И Женя
Среди тех шестерых, которые проголосовали за лишение г-на Мединского докторской, краковской, советской и отдельной, одного я знаю лично. Это Евгений Головко, директор Института лингвистических исследований РАН. В 90-е я с ним выпивал,почитай, каждую неделю в закрытом интеллектуальном клубе «Петрович», существовавшем в кафетерии 610-й петербургской гимназии.
Не помню, кто меня позвал, половина была представлена профессорами только что открывшегося Европейского университета во главе с тогдашним (если не путаю) и нынешним ректором Колей Вахтиным, ещё гуманитариями из Универа и других учебных и научных мест, Саша Белоусов, Паша Клубков, Витя Кривулин, живший за углом, Лева Лурье.
Человек восемь ходили более-менее регулярно. Остальные (ещё, наверное, человек 5-7) приходили с жёнами на ежегодную предновогоднюю встречу. В остальные дни вход для женщин был, увы, закрыт: чтобы не растекаться мыслью по древу, то есть по телу.
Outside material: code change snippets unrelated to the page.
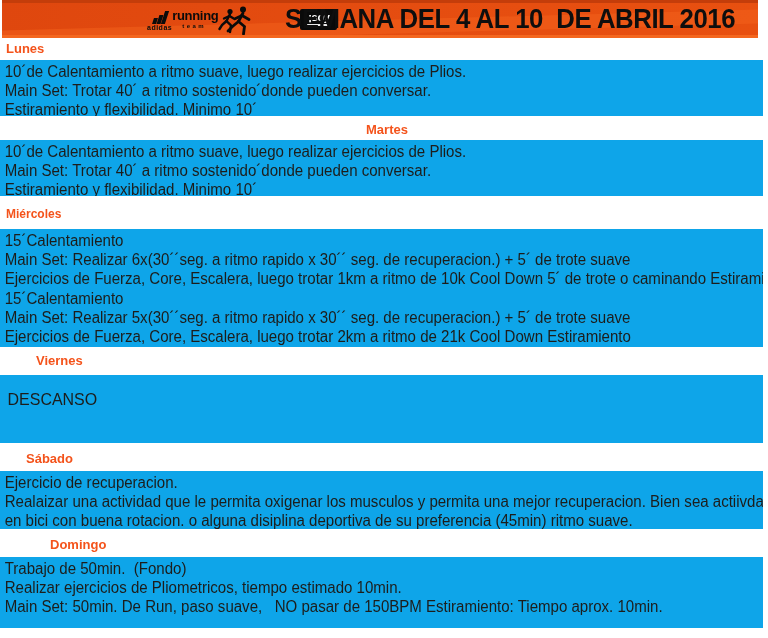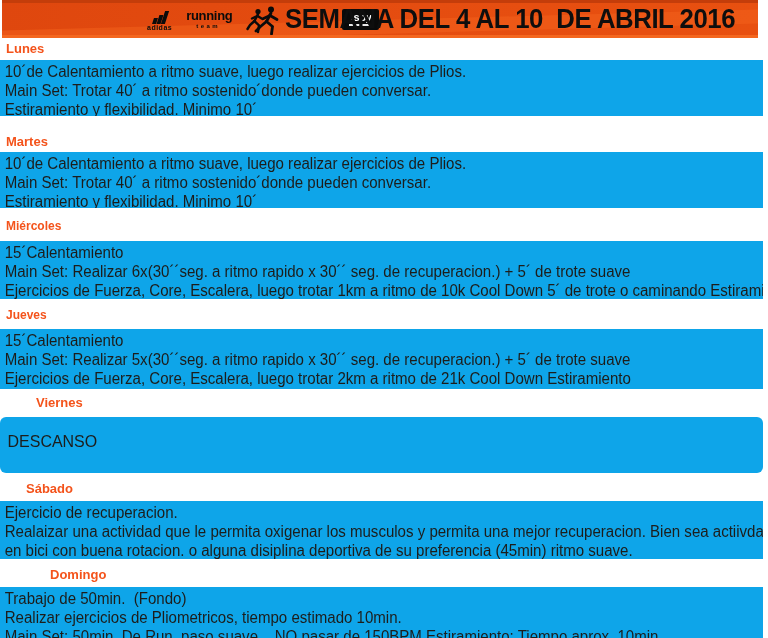"running" .logos { gap: 14px -> 0 }
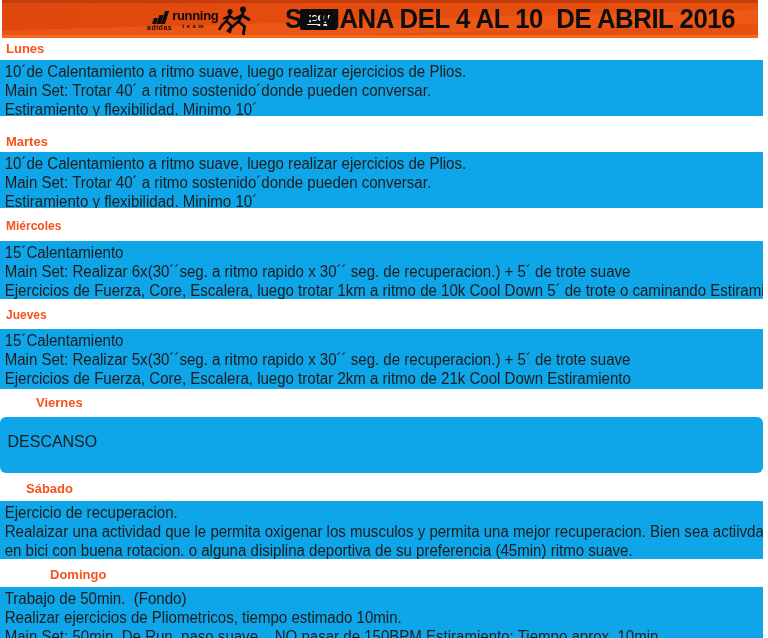"Martes" .sec-martes .day-label { margin-top: 18px -> 6px; text-align: none -> center }
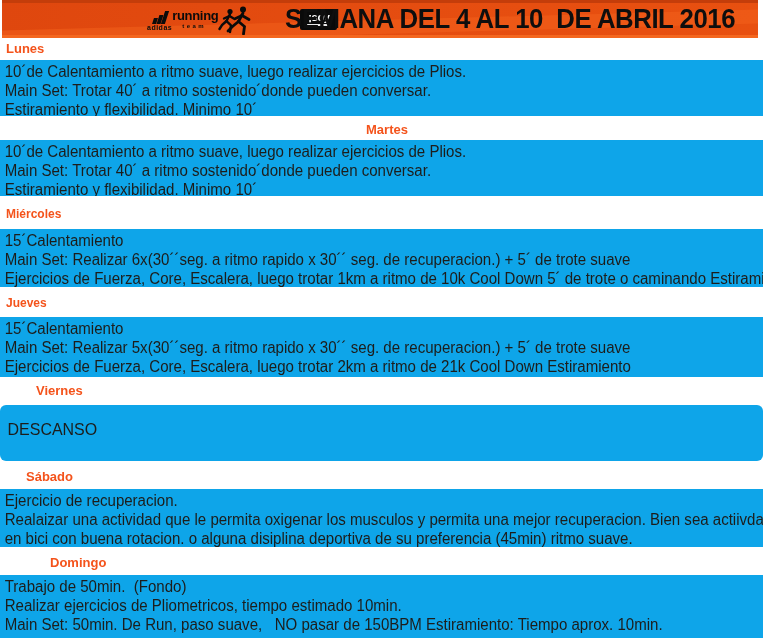"Jueves" div.day-label { html: <div>Jueves</div> -> none }
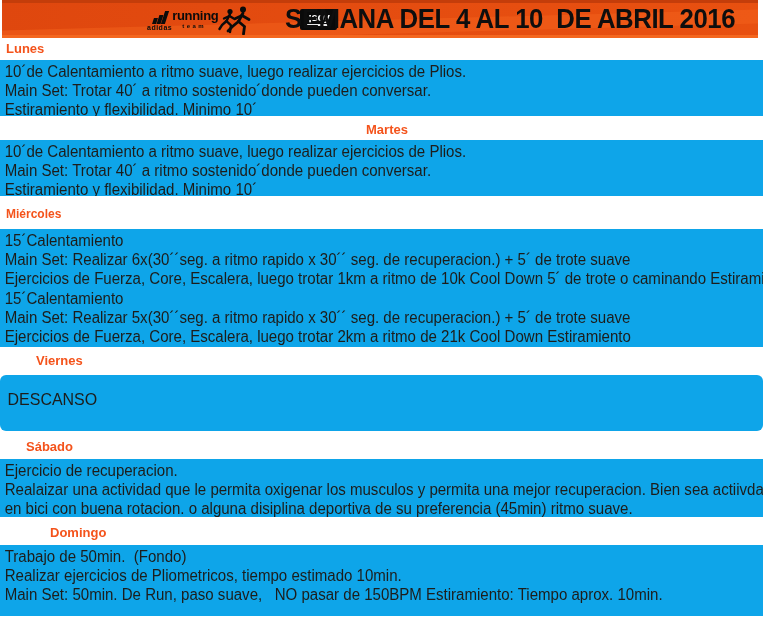"DESCANSO" .sec-viernes .band { border-radius: 6px -> none; height: 56px -> 68px }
Мужской шовинизм, конечно, но мужики так мужики, не я эту историю выдумал. Хотя нет, я вспомнил официальное объяснение, почему клуб был мужской: чтобы жены не нервничали и не ревновали, придумывая себе невесть что. Резонно.
Выпивали, ужинали, говорили обо всем на свете. Помню рассказ Коли Вахтина о том, как он, будучи приглашенным профессором в Японии (лекции читал по-английски), пришёл чуть ли ни в первый день с приятелем в ресторан и ему подали меню на японском, но с картинками блюд. На английском не было. Жрать хотелось. Так что выбирали они по картинкам, долго пытаясь представить реальность под ее художественной проекцией; наконец, подозвали официантку и тычут пальцами в меню: мол, вот это блюдо хотим.
В ответ происходит неожиданное: официантка сначала улыбается, прыскает коротким смешком, а затем заливается смехом с соловьиными трелями, закрывая лицо руками. А потом, не сразу успокоившись, говорит: простите, этого блюда сегодня уже нет.
Нет так нет: наши приятели опять разглядывают кулинарные картинки, находят новый вариант, напоминающей что-то знакомое и указывают на него официантке. К их ужасу официантка опять начинает идиотски улыбаться, переходит на нервный смех, а потом — отсмеявшись — заявляет, что этого блюда тоже нет.
Я не помню, сколько серий было в этом триллере, пока они, наконец, не поняли связь улыбки и смеха с отсутствием блюд в меню. Нам кажется, что улыбка и смех — знак радости и счастья, а это, по крайней мере, в японской культуре (но если присмотреться, то не только) – способ проявления смущения и вежливости. Улыбаясь человек просит прощения, он не насмехается над незадачливым клиентом, не знающим его родного японского, а действительно не знает, куда себя деть от душащего его смущения. И смеётся, скрывая неловкость. Извиняясь за неё.
Но я это просто в качестве иллюстрации атмосферы того, что делают гуманитарии мужского пола, когда остаются без женщин. О бабах они не говорят (может, выпивали не крупно?), все более о работе.
Женя Головко был тогда совсем молодой учёный, как я понял, финансовые трудности проклятых 90-х не обошли его стороной. Но он был обаятелен и скромен (может, потому что выпивал вместе со своими начальниками), но я ощущал удовольствие при общении с ним. Я знаю, что такое амбициозность человека, пытающегося самоутвердиться за твой счет. Здесь этого не было совсем. Умный, тонкий, немного почему-то усталый, скорее всего, стильный, с вечным шарфом, настоящий собеседник. Скромность и выдержанность академического ученого-гуманитария, особенно по сравнению с более горячей и бесшабашной писательской средой андеграунда, давно мне импонировала.
Но это все только для того, чтобы сказать, как мне приятно, что я знаю одного из шестерых, попытавшихся отстоять пусть формальную, но честь русской науки. Не получилось, но хотя бы пытались. Вообще-то больше и не надо. Просто пытаться. ВАК прогнулся под кряжистый путинский мир, ведь Мединской – наивный до наглости символ крымнашизма и вообще великодержавного и самоубийственного сумасшествия. Только вид сверху. В очко того самого сортира, где Путин Сечина вместо шашлыков мочит.
Но в любых Содоме и Гоморре, забывших о правилах гостеприимства и вежливости с незнакомцами, есть люди, которые знают, что совесть сильнее страха (пока страх не стал всеобъемлющим), и стараются сохранить лицо. Я знаю это лицо, это — Женя Головко.
Привет тебе, Женя! Спасибо. Пардон за пафос.